Game centers

Can ‘Squid Game’ numbers add up to the Emmys?

“Squid Game” has all kinds of impressive numbers on its side. Will that be enough to fuel the long road to the Emmys?

In the months since its debut in September, Netflix’s “Squid Game” has captured the imaginations and conversations of individuals around the world and that same excitement is now spilling over into awards season.

On February 27, the South Korean survival thriller had a historic night at the Screen Actors Guild Awards, as Lee Jung-jae became the first male actor from Asia and Korea to receive an individual nomination at the SAG Awards and Jung Ho-yeon became the second Asian-Korean actress to do the same.

The series itself centers on Seong Gi-hun (Lee), a debt-ridden ex-driver so unlucky he better have no luck at all. Living with his elderly mother, estranged from his young daughter, he takes advantage of an opportunity offered by a mysterious stranger.

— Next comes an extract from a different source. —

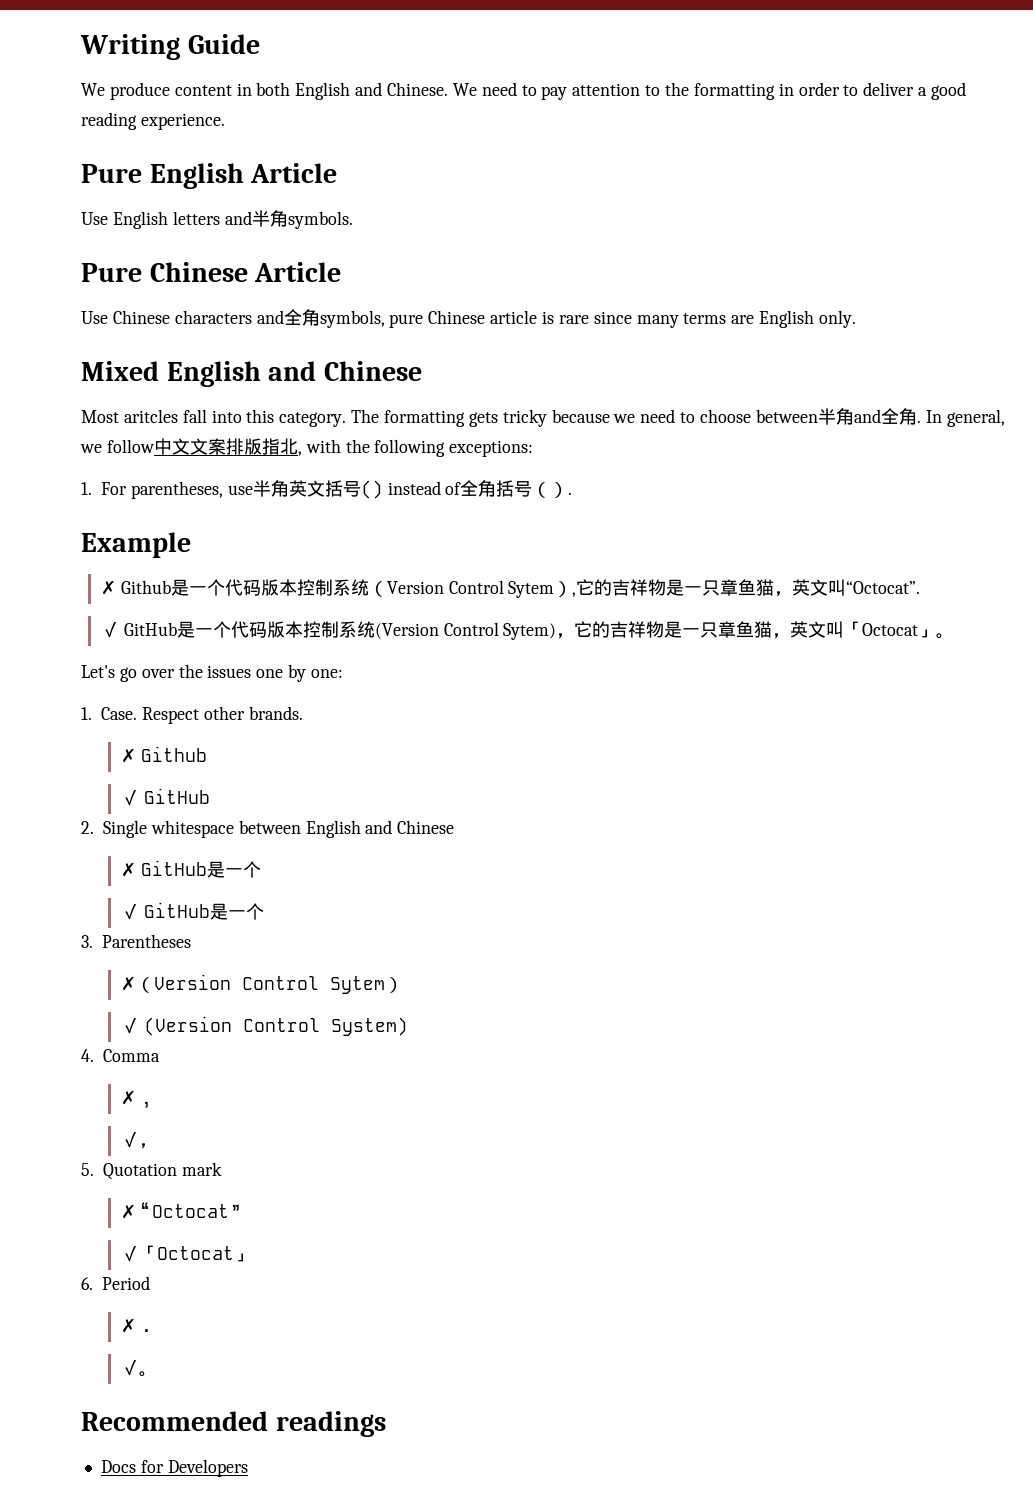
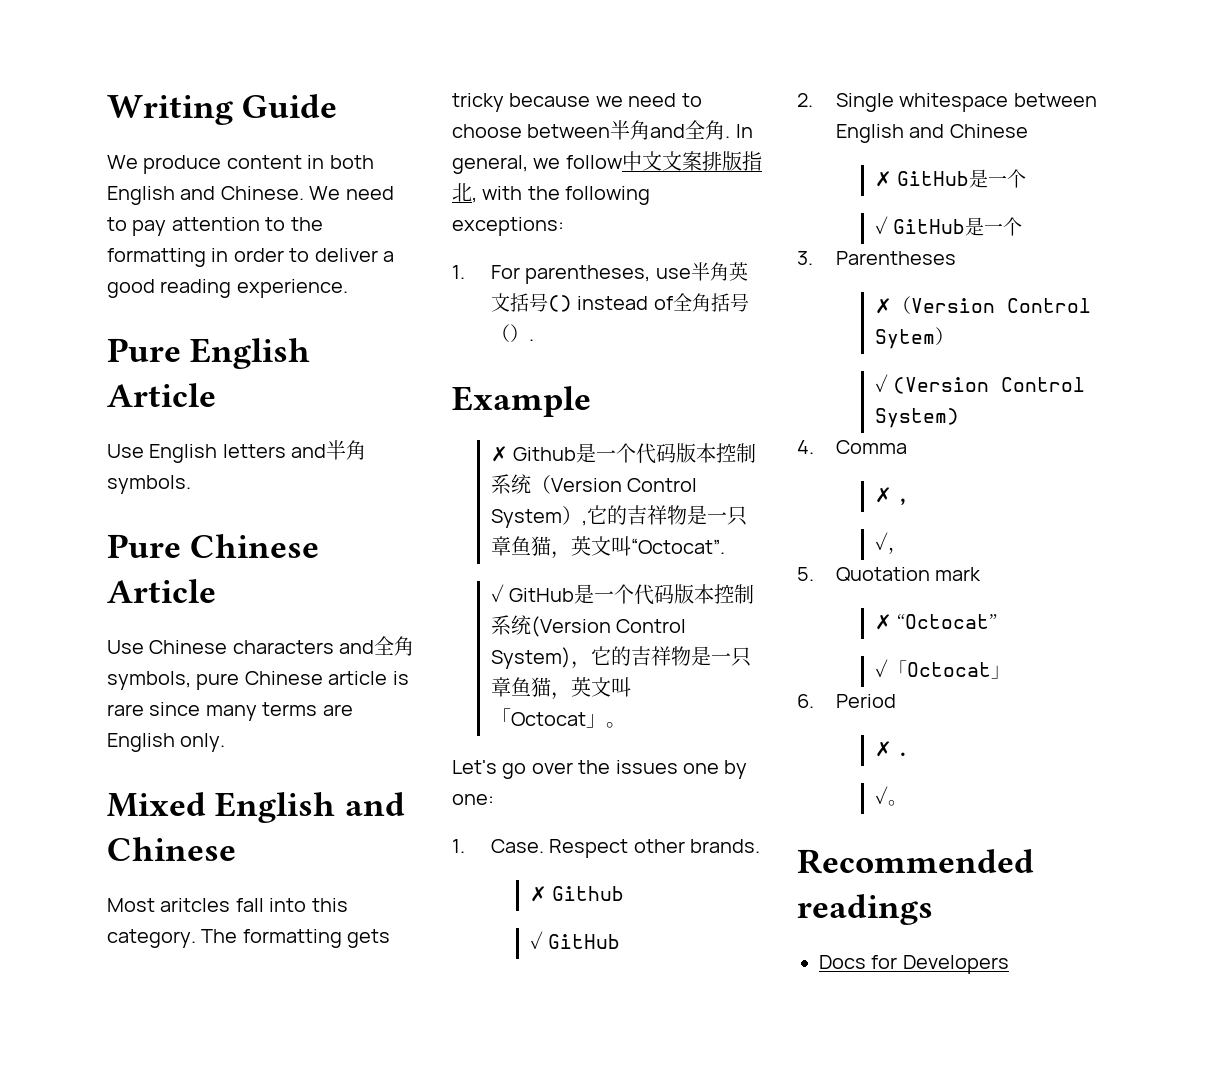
[508,581,555,598] Sytem -> [490,509,562,528] System
[503,623,557,640] Sytem) -> [490,647,571,669] System)

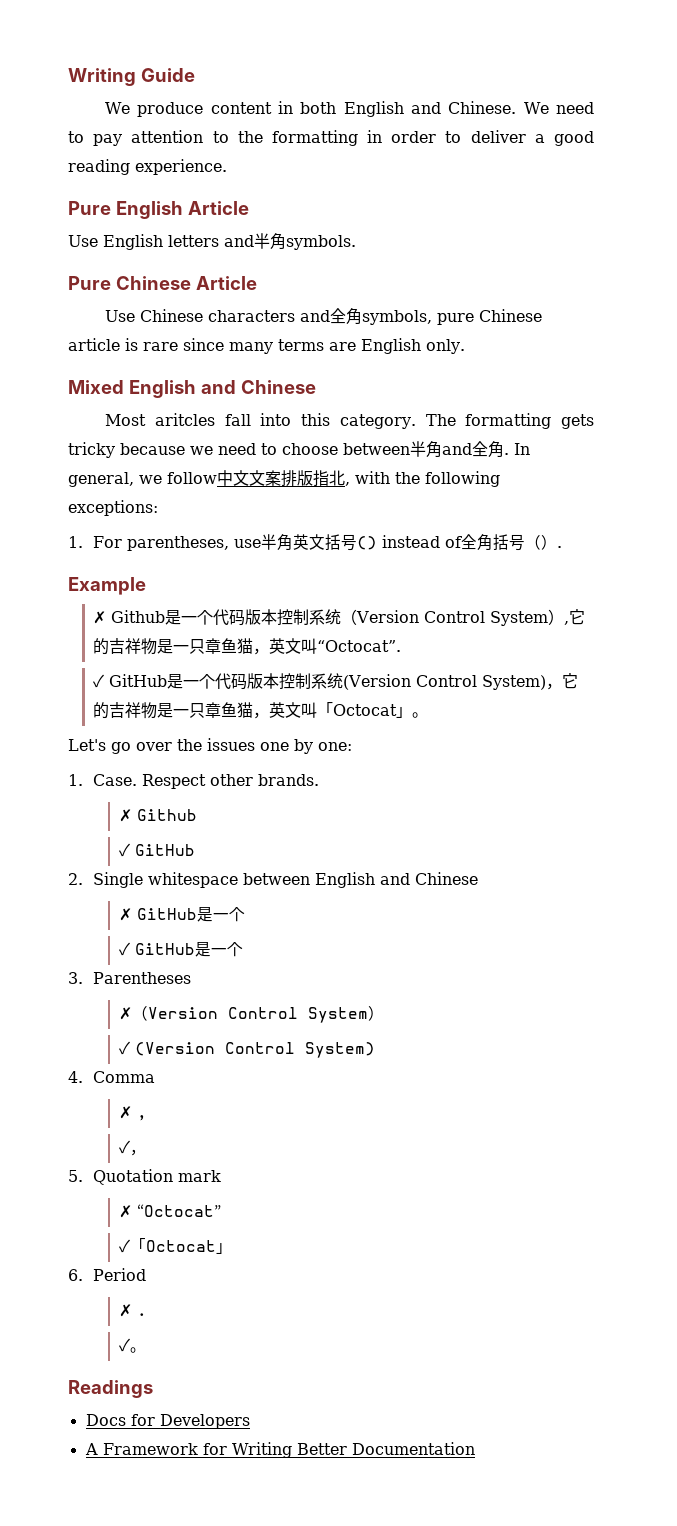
[874,329,935,349] Sytem -> [307,1007,368,1023] System
[797,849,1034,874] [797,894,933,925] Recommended readings -> [68,1380,153,1398] Readings
(1009, 964) none -> [84,1442,475,1458] // A Framework for Writing Better Documentation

All he has to do is play a few childish games against hundreds of other desperate, debt-ridden people for the chance to win 45.6 billion won – the South Korean currency equivalent at approximately US$39 million. If he wins, he continues in the competition. If he loses, he will pay with the only thing he has left of value: his life.

Written and directed by Hwang Dong-hyuk, “Squid Game” takes a long, hard look at economic inequality and man’s inhumanity to man and delivers a treatise on both by juxtaposing ultraviolence with bright, inviting colors and childhood schoolyard games.

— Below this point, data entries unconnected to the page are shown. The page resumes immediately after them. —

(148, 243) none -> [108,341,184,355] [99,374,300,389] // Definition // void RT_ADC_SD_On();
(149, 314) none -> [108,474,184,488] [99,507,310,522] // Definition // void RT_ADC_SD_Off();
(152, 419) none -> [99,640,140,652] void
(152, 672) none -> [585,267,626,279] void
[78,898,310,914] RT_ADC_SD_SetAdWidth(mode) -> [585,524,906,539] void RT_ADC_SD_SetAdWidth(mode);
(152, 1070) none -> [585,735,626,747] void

But if words can’t convince you of the show’s awards ancestry, let’s talk numbers instead.

1.65 billion

Netflix announced in November 2021 that viewers spent a collective 1.65 billion hours watching “Squid Game” in its first 28 days of release. If you have trouble understanding this number, keep in mind that a typical calendar year has 8,760 hours.

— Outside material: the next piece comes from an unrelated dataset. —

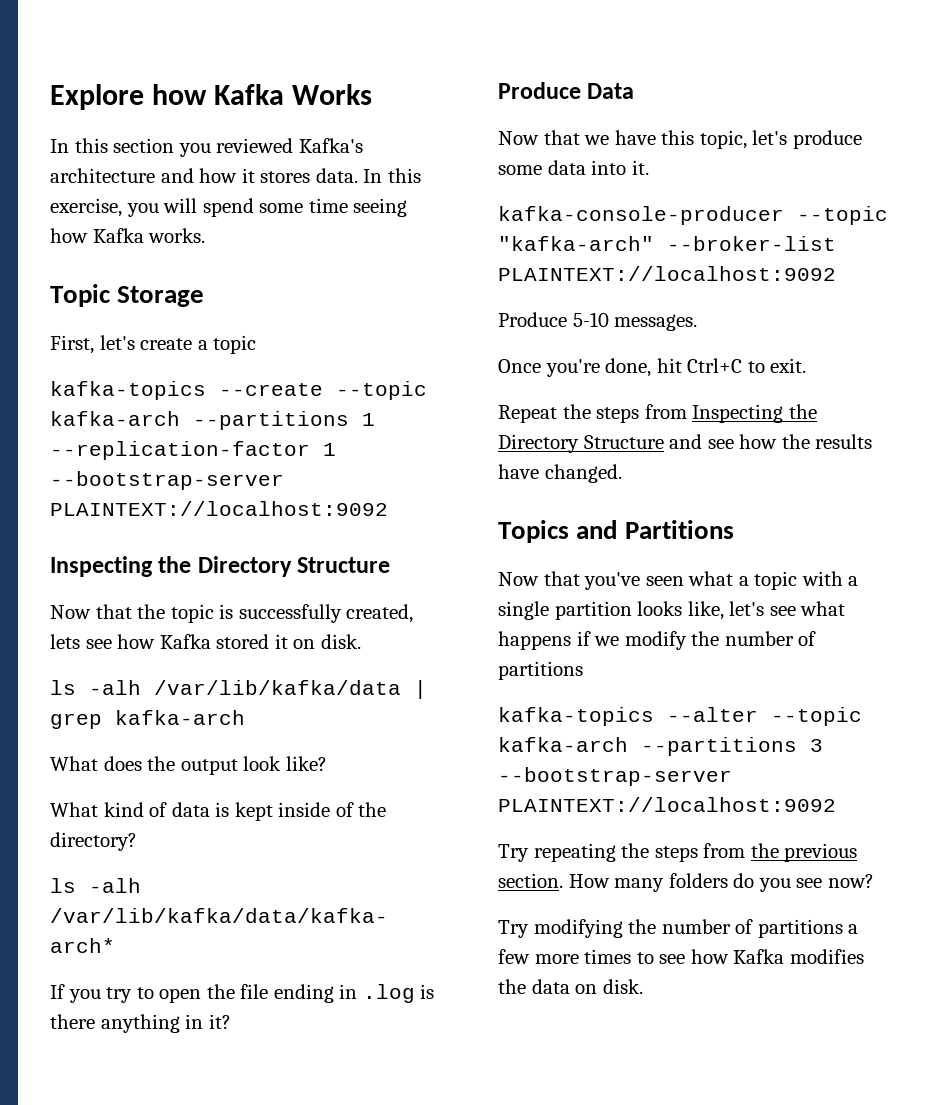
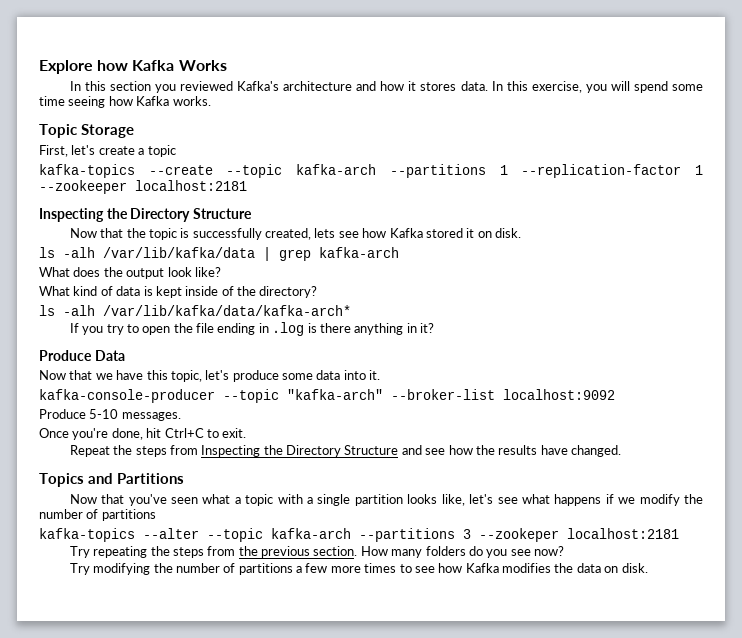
[50,471,284,490] [50,501,388,516] --bootstrap-server PLAINTEXT://localhost:9092 -> [39,180,247,194] --zookeeper localhost:2181
[498,266,836,281] PLAINTEXT://localhost:9092 -> [503,389,615,400] localhost:9092
[498,767,732,786] [498,797,836,812] --bootstrap-server PLAINTEXT://localhost:9092 -> [479,528,679,542] --zookeper localhost:2181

For the past two years, viewers have been able to see Top 10 lists calculated by Netflix allowing subscribers to see what media was currently popular on the streamer. According to Netflix figures, “Squid Game” spent 19 weeks, nearly five months, in the weekly Top 10.

Two (so far)

Although official word seemed to take a curiously long time to surface, given the response to the series, Netflix confirmed in January 2022 that “Squid Game” would return for a second season. Hwang had previously confirmed this, saying in November that new episodes had been ordered, but there were no suggestions on when more could be expected from the series.

More than 22

Since the start of television’s winter awards season late last year, “Squid Game” has garnered nominations across the board. No less than 22 awards bodies have recognized the series, including American Cinema Editors, Art Directors Guild, Cinema Audio Society, Costume Designers Guild, Motion Picture Sound Editors, Producers Guild of America and SAG. The show’s widespread industry-wide popularity suggests good things are moving forward in Emmy season.

Six (and counting)

As mentioned earlier, “Squid Game” is slowly but surely picking up the pace in the race for rewards, especially when it comes to wins. At this point, the series has won three Screen Actors Guild Awards (Male Actor in a Drama Series for Lee, Female Actress in a Drama Series for Jung, and Stuntman), a Golden Globe Award (Supporting Actor for Oh Yeong-su ), the Gotham Award for groundbreaking long-running series, as well as the AFI’s Special Honor for “works of excellence that do not meet the criteria of the Institute of American Motion Pictures and Television”.

But that number is only going to grow as there are still plenty more ceremonies to come in TV’s winter awards season.